分離エンジニアリング
AとBがいっしょくたになっている構造に注目し、AとBを分離した上で個別に扱うことで、よりきめ細かなアプローチを目指すための方法論。
分離の例
会議 = 交流 + 議論
会議にはグルーミングと議論(その他合意形成などもあるが全部議論に含むとする)が混ざっている。だから迂闊に会議を効率化すると反発される。グルーミングという社会的動物として当たり前の営みをなくすのか、人の心がないのか、と本能的・感覚的に拒絶されるからだ。あるいは、文化として刻み込まれているがゆえに自覚すらできない。
ならば両者を分ければ良い。グルーミングを行うための時間と、純粋な議論を行う時間を分ける。すると前者と後者をそれぞれ独立的に運用できる
通知 = 割り込み + インボックス + 情報
通知の3I
リーダー = リード + ガバナンス
リーダーはリードに専念するべきであって、ガバナンスを行うべきではありません。ガバナンスとは、ここでは権限を用いた行使を意味し、マネージャー(もっと抽象化すると上司)が行うものです。しかしリーダーも迂闊に権限を持ってしまいがちです。このいっしょくたを理解するために、A=リード、B=ガバナンスと対応付けます。そしてリーダーからガバナンスを、つまりは権限を切り離せばいいと考えます
これを分離されたリーダーと名付けましたsta.icon
方法論の中身(整備中)
分離事例
今のところ、私がセンスで分離している。ひとまず事例を貯めておけば、イメージや勘所を掴んでいただく材料として使えるだろうsta.icon
特定
「いっしょくたになっているもの」にあたりをつけること。いつ、どうやって、何にあたりをつけるかを体系化するsta.icon
分離
特定した対象を分離すること。これもAとBをどうやって導いてくるかを体系化するsta.icon
対処
分離したAとBそれぞれについて処置を考えること。ここは特に共通項があるのでまとめていきたい。たとえば「Aを行うためだけの時間」の確保は鉄板だし、余裕と集中も必要だからそもそもそれらを確保するための仕事術全般も鉄板sta.icon
パターン
分離事例から導けると思うが、「混ざっているものとしてありがちなもの」など傾向があるはずだ。それを体系化するsta.icon
構造と仕組みの把握
たとえば会議の分離は、グルーミングという人間の性質を知らねば行えまい。このように分離対象を構成してそうなもの・分離対象に絡んでそうなものの、根本の構造や仕組みを知らねばならないことがよくあるsta.icon
参考:
分離エンジニアリング(Separation Engineering)|仕事術2.0
開発秘話
私がこの概念を導こうと思った発端は.gitignoreです。Gitというプログラムコードの履歴管理を行う技術の話ですが、これはパスワードやアクセストークンなどセンシティブな情報を誤って管理(登録)しないための仕組みです。管理対象から無視するものを指定するファイルとなっています。つまり、.gitignoreでsensitive.txtを指定し、センシティブな情報はこのファイルに書いておくことで管理されなくなります。これはもっと言えば、センシティブな情報をsensitive.txtに書くこと、またここから読み込むことも要請します(sensitive.txtありきの設計にするのです)

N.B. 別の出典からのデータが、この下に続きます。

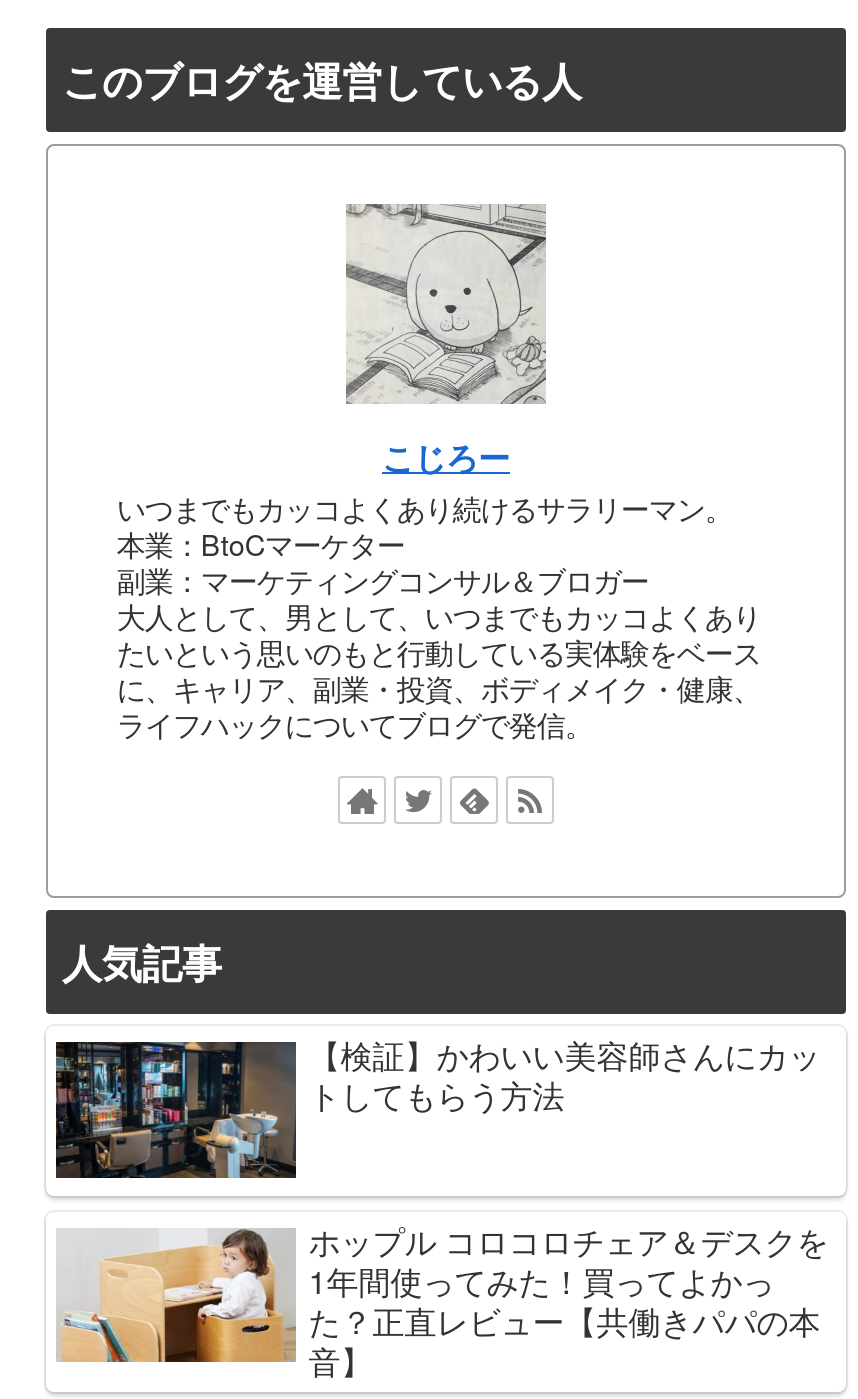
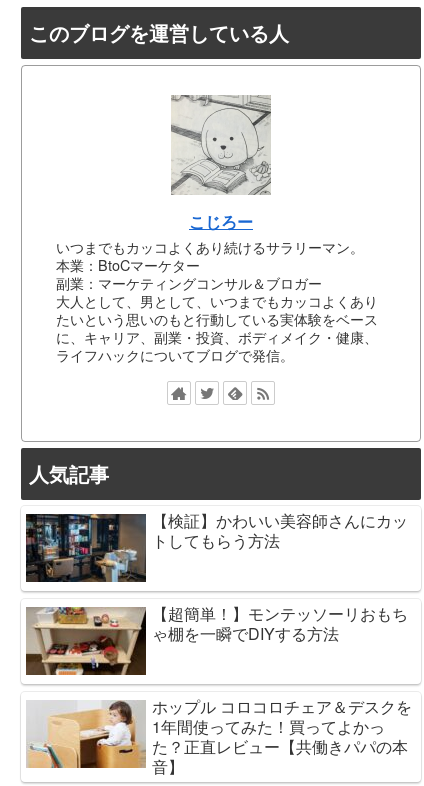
+ [image]
+ 【超簡単！】モンテッソーリおもち
+ ゃ棚を一瞬でDIYする方法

一方、情報共有の文脈で、極めて優秀な大企業の人達ですら、まともに共有ができない現実を目の当たりにしてきました。根本的な原因の一つがセンシティブ安全性(Sensitive Safety)でした。極論を言えば、機密情報が含まれている(かもしれない)ものを共有することなどできません。考えるまでもないことです。
私は逆に考えました。ならば機密情報が含まれていなければ良い。最初から含まれないようなあり方をつくって、その前提で仕事をすればいい、情報を扱えばいいのだと。これは.gitignoreの発想そのものです。この考え方を、一般的な仕事術に抽象化すればいいだけであり、私にとっては造作もないことです。
あとは名前ですが、私はさらに抽象化できるとわかり、A+Bが混ざっているものをAとBに分ける、との営みだと捉えました。分けるということで分離、特に誰でも再現性を持って扱えるようにしたいのでエンジニアリング(工学・体系)にしようとも思いまして、分離エンジニアリングと名付けました。ちなみに、この概念を使うと、センシティブ情報の問題は A+Sensitiveと捉えることができます。